The RSPB has been accused of “extraordinary hypocrisy” after admitting it has killed gulls, crows, magpies and other birds under licence on its reserves.
The bird charity has vigorously opposed the licensed control of birds by gamekeepers, and has campaigned to curtail the terms of the General Licences that permit keepers and farmers to control pests such as crows and pigeons. Now it transpires the organisation has secretly been using the very same licensing system to kill birds for its own conservation purposes.
The admission came in response to a Freedom of Information request that was made by the Countryside Alliance, and appeared on the blog of RSPB conservation director Martin Harper – who just three weeks earlier had described his “anger” at the news that Natural England had issued a licence to a small shoot to destroy four buzzard nests to protect pheasants.
Harper admitted that in 2011/12 the charity obtained licences from Natural England to kill three adult lesser black-backed gulls and destroy 76 large gull nests, and also killed 292 carrion crows and 11 magpies under the General Licence system.
The charity also said it oiled, to prevent hatching, 73 greylag goose eggs and more than 25 canada goose eggs, and destroyed 195 barnacle goose eggs. The Countryside Alliance also discovered through its FoI request that the charity obtained a licence in 2011 to destroy the eggs of black swans.
Tim Bonner of the Countryside Alliance said the RSPB’s use of the licence system “looks extraordinarily hypocritical in light of its recent comments about other licence applications. If the licence system is correct when used by the RSPB, then it must also be correct when used by other applicants.”
He added: “In recent weeks the RSPB has been highly critical of licences issued by Natural England to destroy the nests of buzzards and cull gulls. They used highly emotive language to decry these activities, but now we find out that they have been carrying out exactly the same sort of actions.”

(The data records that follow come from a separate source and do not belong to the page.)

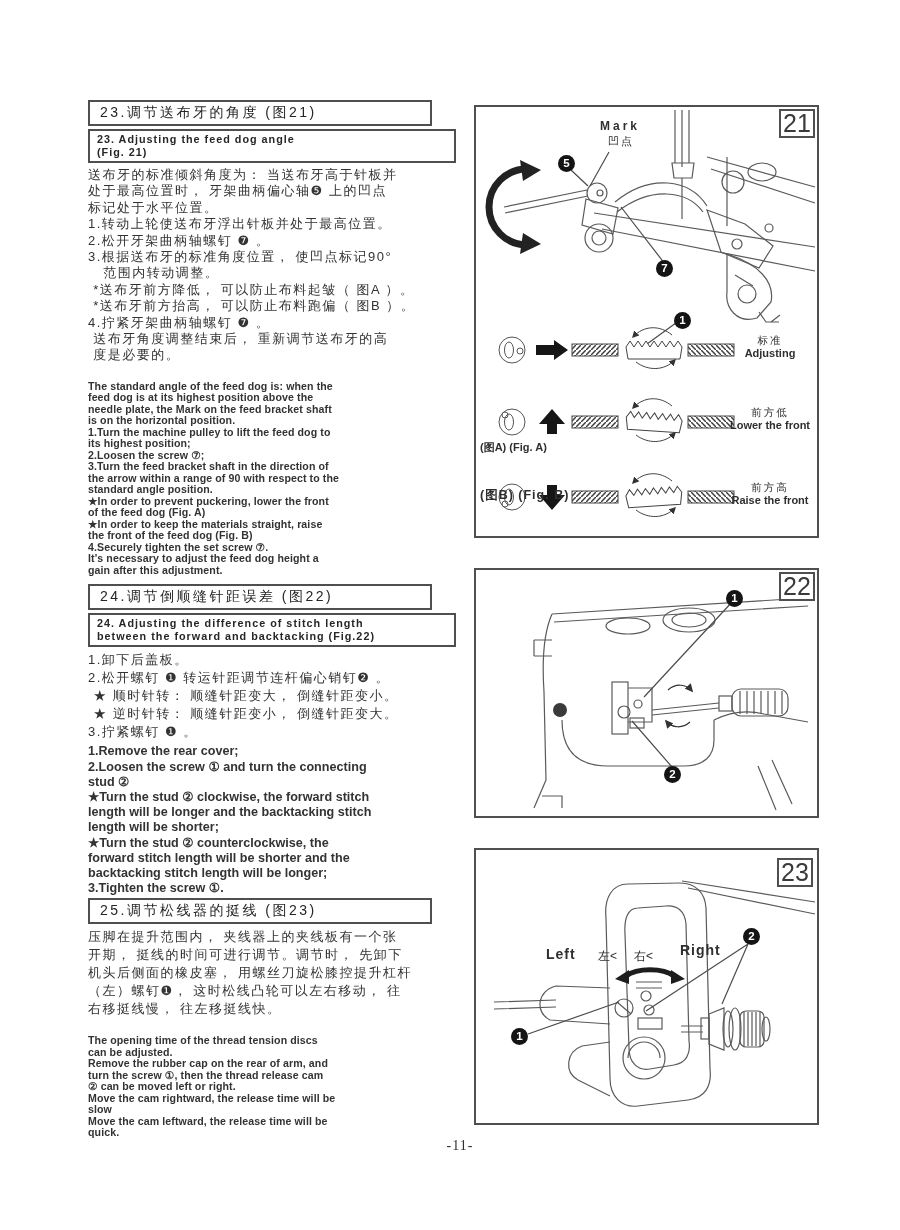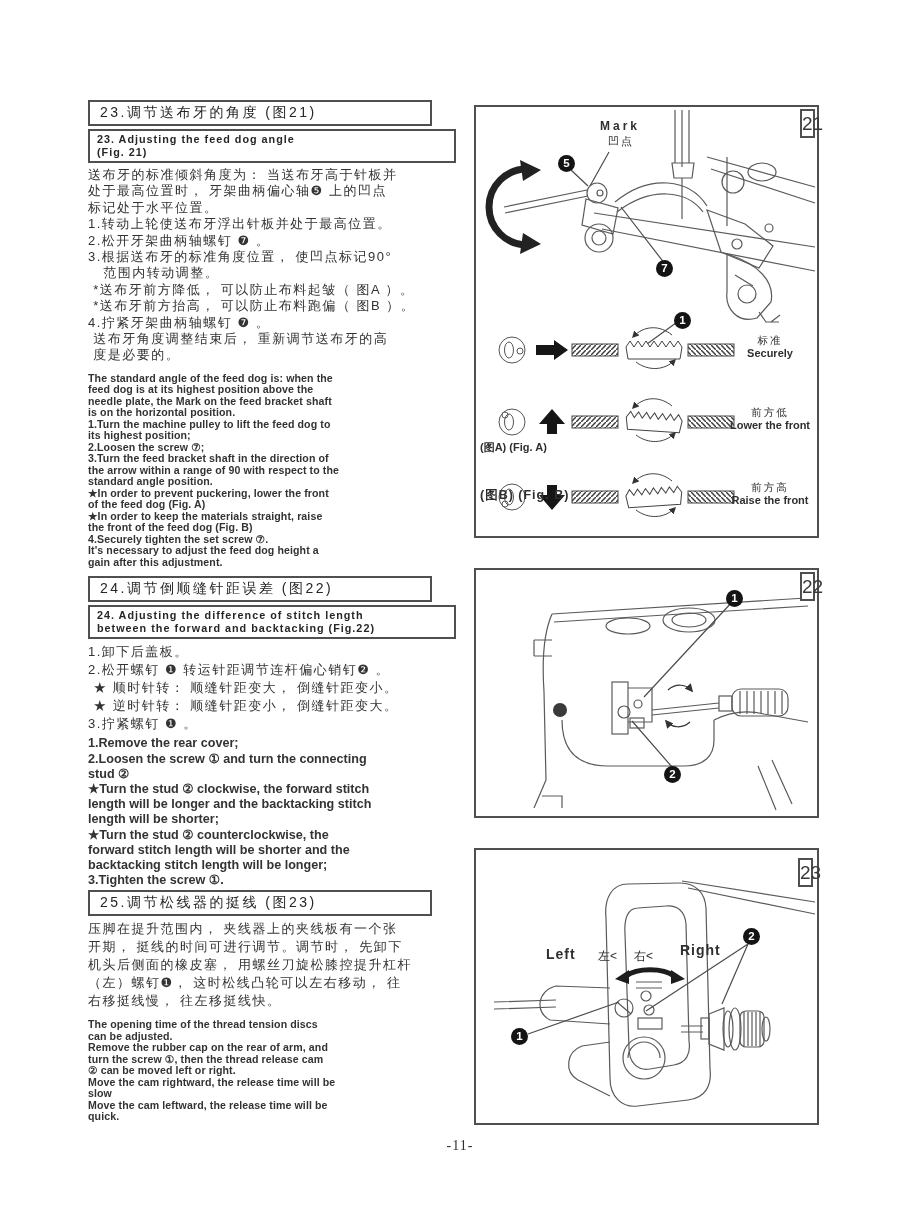"21" .fignum { font-size: 19px -> 25px; width: 15px -> 36px }
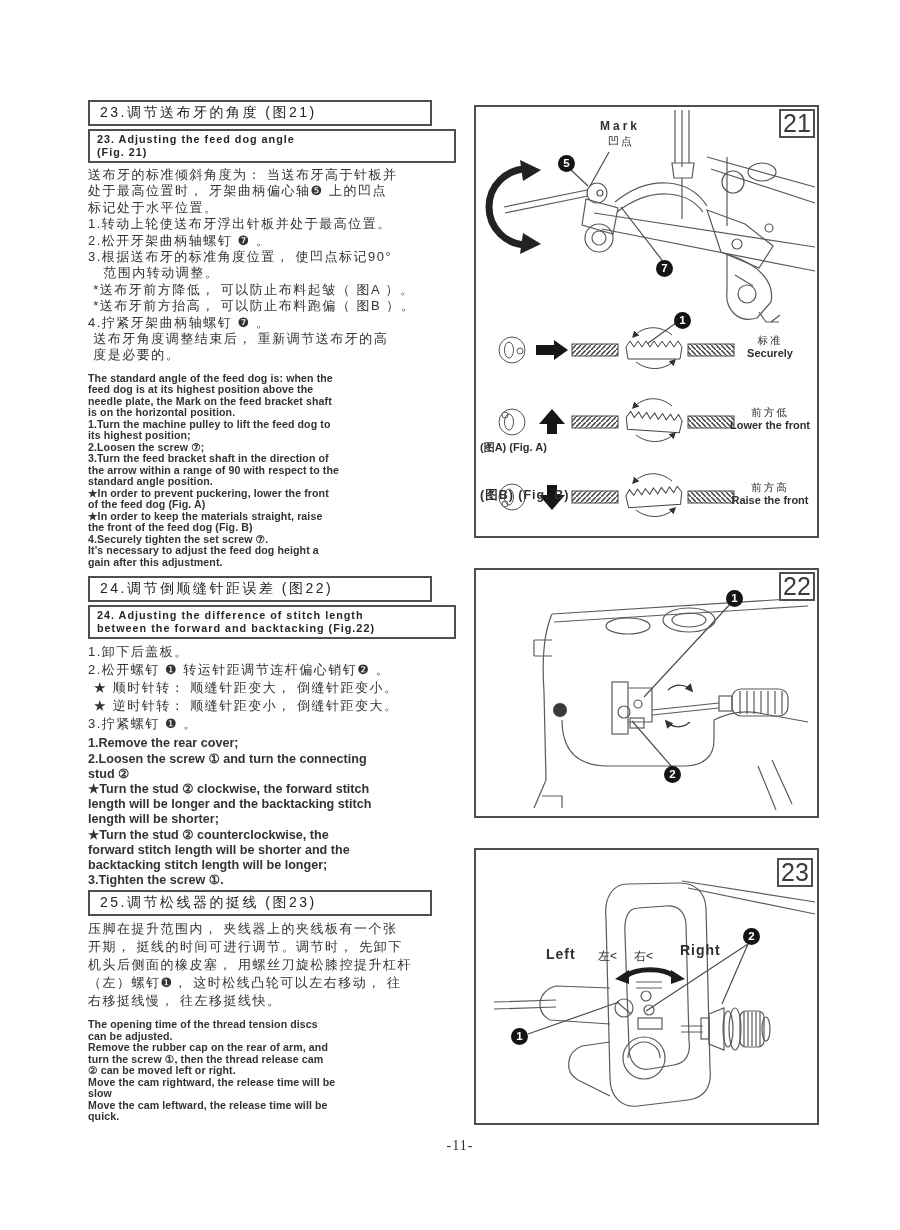"Securely" div.en { text: Securely -> Adjusting }
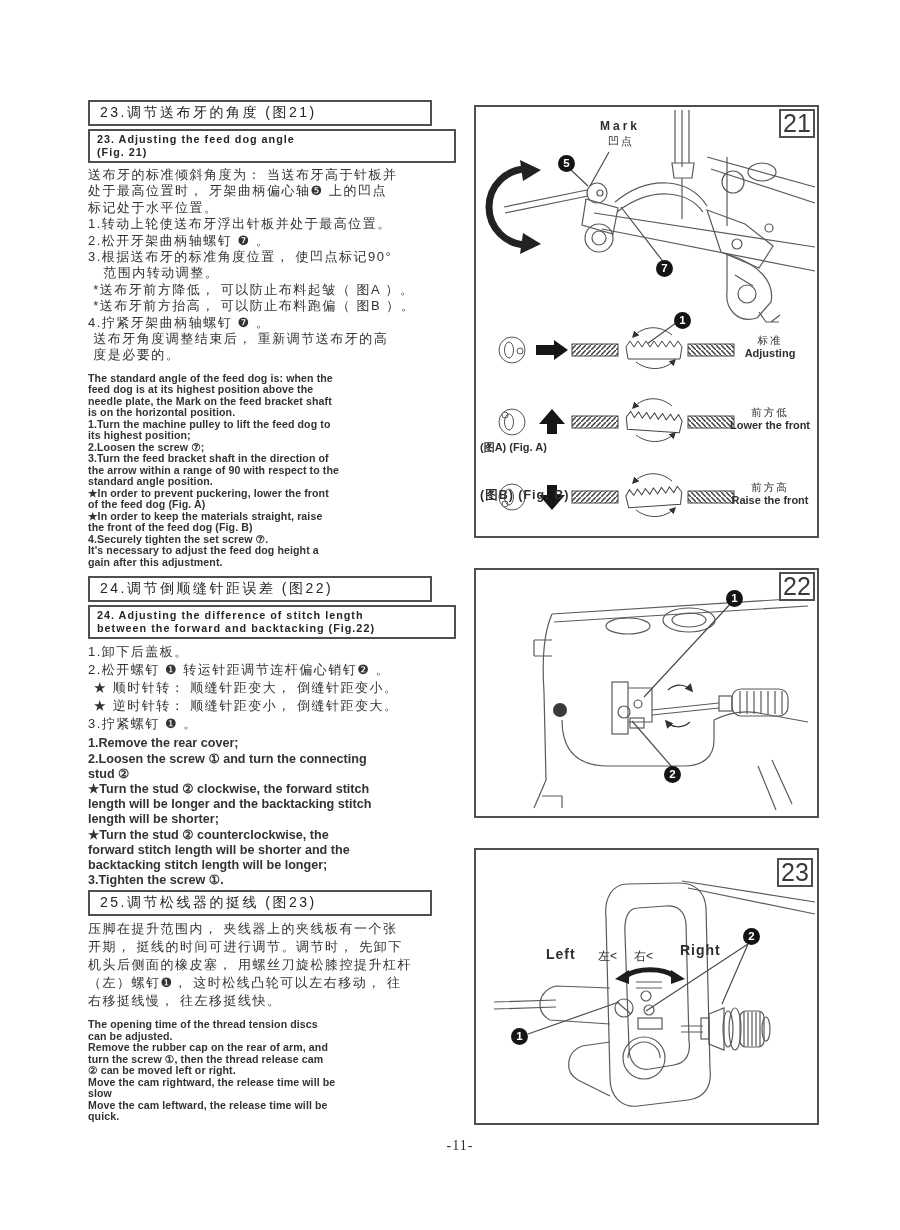"The standard angle of the" .en-small { margin-top: 9px -> 17px }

The RSPB opposed a cull of up to 475 breeding pairs of herring gulls and 552 breeding pairs of lesser black-backed gulls at BAE System’s Warton aerodrome, saying it was “extremely concerned.” Martin Harper told The Guardian newspaper: “This sets a very worrying precedent.” Yet lesser black-backed gulls were among the birds Harper admitted the RSPB had killed.
When Natural England licensed a small shoot to destroy four buzzard nests to protect its pheasant poults, the RSPB was outraged. Harper wrote: “Most people would prefer to see buzzards soaring in the sky. They are big, majestic creatures in the wild and we don’t have many of them in the UK: they are England’s eagle.”

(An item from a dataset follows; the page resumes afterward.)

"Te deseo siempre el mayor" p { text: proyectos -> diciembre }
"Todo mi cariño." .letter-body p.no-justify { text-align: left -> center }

But in his later blog he claimed: “The licensing system for permitting disturbance or control of wildlife exists for particular problems and we believe it is legitimate to make small-scale interventions for conservation, or as the law allows.”
Harper attempted to justify the RSPB’s duplicity, writing: “Occasionally, we also have to control certain bird species under licence on some of our reserves, but only after all possible management has been done but failed to provide all the conservation needs for those species of concern.
“In most cases, this is to recover the numbers of threatened wild birds: for example, we remove certain predators to aid the recovery of ground-nesting bird populations. We always favour approaches such as habitat management and predator exclusion techniques – but, as a last resort, killing may sometimes be necessary.”
The RSPB has sent out mixed messages on predators for years, leading to criticism that the charity is in denial over the true nature of the problem. The endangered capercaillie is known to suffer significant losses due to crows, foxes and pine martens at the RSPB’s reserve at Abernethy in Scotland, yet it consistently talks down the problem and focuses instead on collisions with deer fences.
The RSPB’s website acknowledges that domestic cats kill (it says ‘catch’) 275 million “prey items” a year, of which 55 million are birds, but insists “most of them would have died anyway”. Yet it used poisoned fish baits to kill off feral cats on Ascension Island to protect frigate birds.
On predator control, the website says: “The RSPB does not object to gamekeepers and farmers undertaking legal control when it is necessary to prevent serious damage to agriculture or as part of gamebird management.” Yet it objected in the strongest terms to the legal control of four buzzard nests, authorised by Natural England for exactly that purpose.
The charity’s website also states: “Birds of prey are protected because their populations are relatively small and are vulnerable to persecution.” The charity shows no sign of changing its line now that buzzard numbers have risen around ten-fold since the 1990s and the population can no longer be described as “relatively small” or “vulnerable”.
Yet the RSPB is not averse to trapping, shooting and even poisoning birds and animals when it suits. Even before the latest admission of killings, it was widely known that the RSPB poisoned gulls on Fidra and the Isle of May under licence during the 1980s, and as recently as 1993 was granted a licence by SNH to poison herring gulls and lesser black-backed gulls with alphachloralose and Secanol at Inchmickery, although in the event only nest and egg destruction was used.
More recently, in 2011, the bird charity spent more than £1million to drop 80 tonnes of brodifacoum rat poison by helicopter on the remote South Pacific Henderson Island, with the aim of killing off introduced rats to protect the Henderson petrel.